#### [Instructions to follow]
Note how many lines in the material have "this", and give only that figure.

#### [Provided records]
***
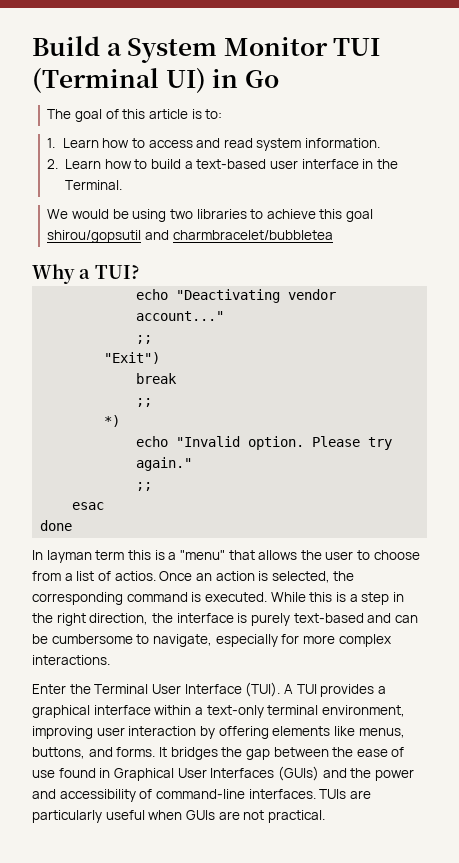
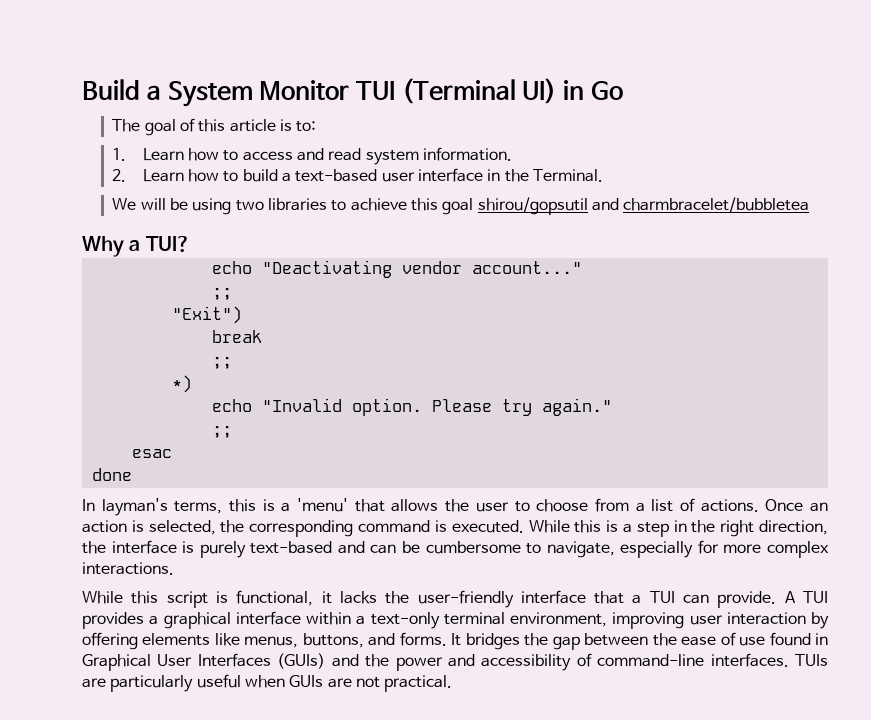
- We would be using two libraries to achieve this goal shirou/gopsutil and charmbracelet/bubbletea
+ We will be using two libraries to achieve this goal shirou/gopsutil and charmbracelet/bubbletea
- In layman term this is a "menu" that allows the user to choose from a list of actios.
+ In layman's terms, this is a 'menu' that allows the user to choose from a list of actions.
- Enter the Terminal User Interface (TUI).
+ While this script is functional, it lacks the user-friendly interface that a TUI can provide.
***
#### [Response box]
5